● Task requirements
Search the entries below for the word "deleted", then copy each line in which it is found.

● Stored data
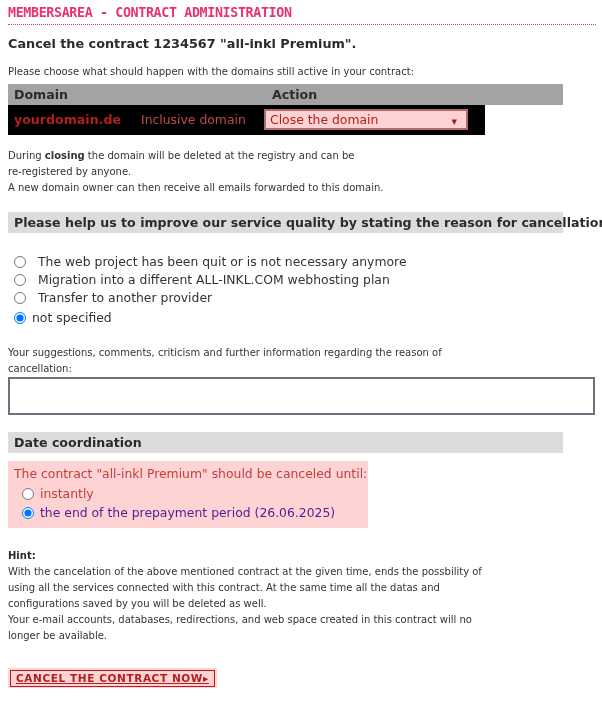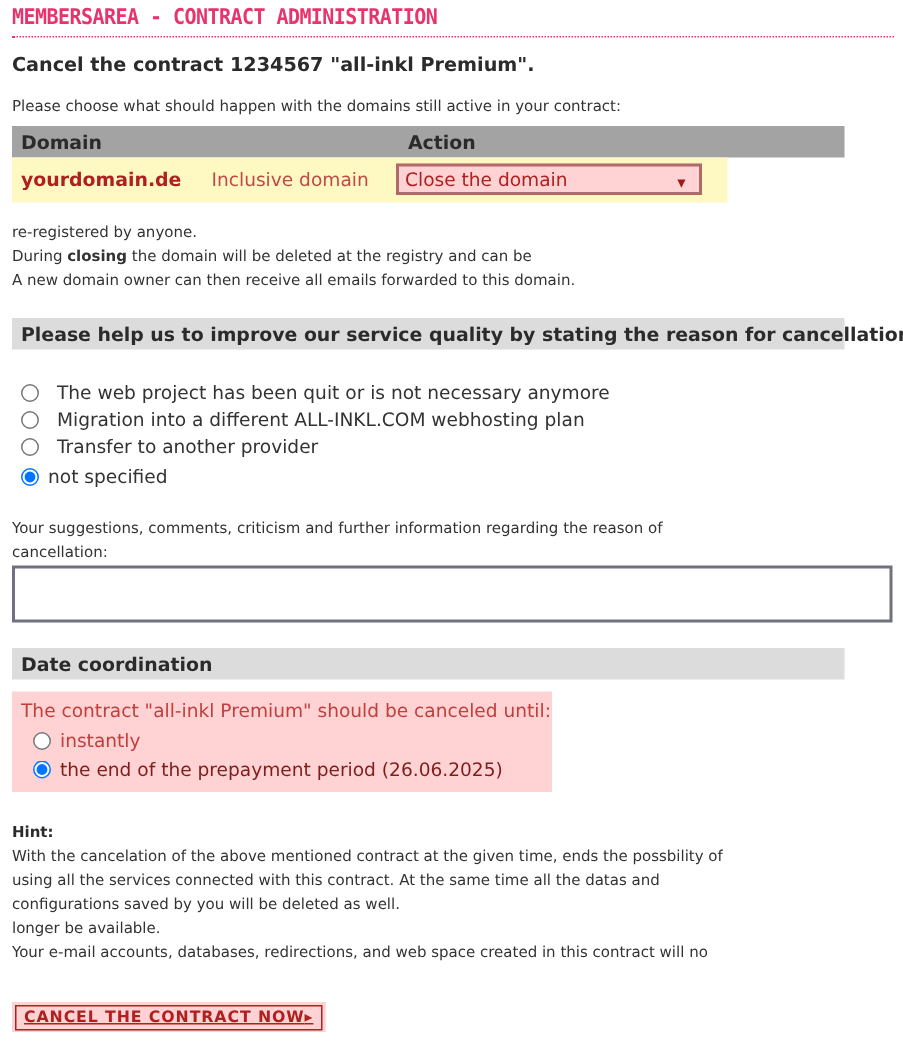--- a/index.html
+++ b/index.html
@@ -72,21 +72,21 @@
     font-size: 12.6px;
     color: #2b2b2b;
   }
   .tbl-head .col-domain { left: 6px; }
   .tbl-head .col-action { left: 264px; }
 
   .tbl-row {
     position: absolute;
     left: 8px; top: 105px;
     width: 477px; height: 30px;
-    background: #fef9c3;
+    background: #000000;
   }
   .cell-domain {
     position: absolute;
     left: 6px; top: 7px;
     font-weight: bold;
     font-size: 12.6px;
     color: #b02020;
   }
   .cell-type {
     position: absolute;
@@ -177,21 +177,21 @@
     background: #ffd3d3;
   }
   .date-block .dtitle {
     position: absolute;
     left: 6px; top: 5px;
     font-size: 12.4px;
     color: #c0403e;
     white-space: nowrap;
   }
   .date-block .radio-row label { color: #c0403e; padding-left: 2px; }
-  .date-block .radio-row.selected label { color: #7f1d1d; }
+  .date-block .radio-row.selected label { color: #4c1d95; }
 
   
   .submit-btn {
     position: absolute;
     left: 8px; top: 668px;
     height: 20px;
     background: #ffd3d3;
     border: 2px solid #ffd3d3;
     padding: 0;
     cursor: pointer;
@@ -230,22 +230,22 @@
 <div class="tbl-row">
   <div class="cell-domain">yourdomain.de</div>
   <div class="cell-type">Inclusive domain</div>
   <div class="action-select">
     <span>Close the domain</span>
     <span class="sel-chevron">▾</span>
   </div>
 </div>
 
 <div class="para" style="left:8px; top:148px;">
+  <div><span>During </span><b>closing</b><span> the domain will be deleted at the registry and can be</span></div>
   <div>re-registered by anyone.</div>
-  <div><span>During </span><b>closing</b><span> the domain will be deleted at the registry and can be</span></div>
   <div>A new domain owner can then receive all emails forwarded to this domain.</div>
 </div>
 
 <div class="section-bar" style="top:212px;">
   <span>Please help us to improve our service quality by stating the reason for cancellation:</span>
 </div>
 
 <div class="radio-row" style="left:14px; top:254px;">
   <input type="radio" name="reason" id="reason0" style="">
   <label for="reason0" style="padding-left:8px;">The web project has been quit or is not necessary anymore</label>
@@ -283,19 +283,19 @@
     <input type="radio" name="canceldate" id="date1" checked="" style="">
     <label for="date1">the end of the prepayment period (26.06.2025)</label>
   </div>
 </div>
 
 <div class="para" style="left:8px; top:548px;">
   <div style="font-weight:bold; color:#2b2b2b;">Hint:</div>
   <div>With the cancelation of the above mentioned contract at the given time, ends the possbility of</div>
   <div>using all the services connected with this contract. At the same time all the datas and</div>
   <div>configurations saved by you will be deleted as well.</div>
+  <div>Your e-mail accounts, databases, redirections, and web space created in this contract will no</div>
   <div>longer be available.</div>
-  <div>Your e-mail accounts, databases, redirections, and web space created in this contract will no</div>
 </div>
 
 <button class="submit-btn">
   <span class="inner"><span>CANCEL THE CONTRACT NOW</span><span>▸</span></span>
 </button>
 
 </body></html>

● Answer space
+  <div><span>During </span><b>closing</b><span> the domain will be deleted at the registry and can be</span></div>
-  <div><span>During </span><b>closing</b><span> the domain will be deleted at the registry and can be</span></div>
   <div>configurations saved by you will be deleted as well.</div>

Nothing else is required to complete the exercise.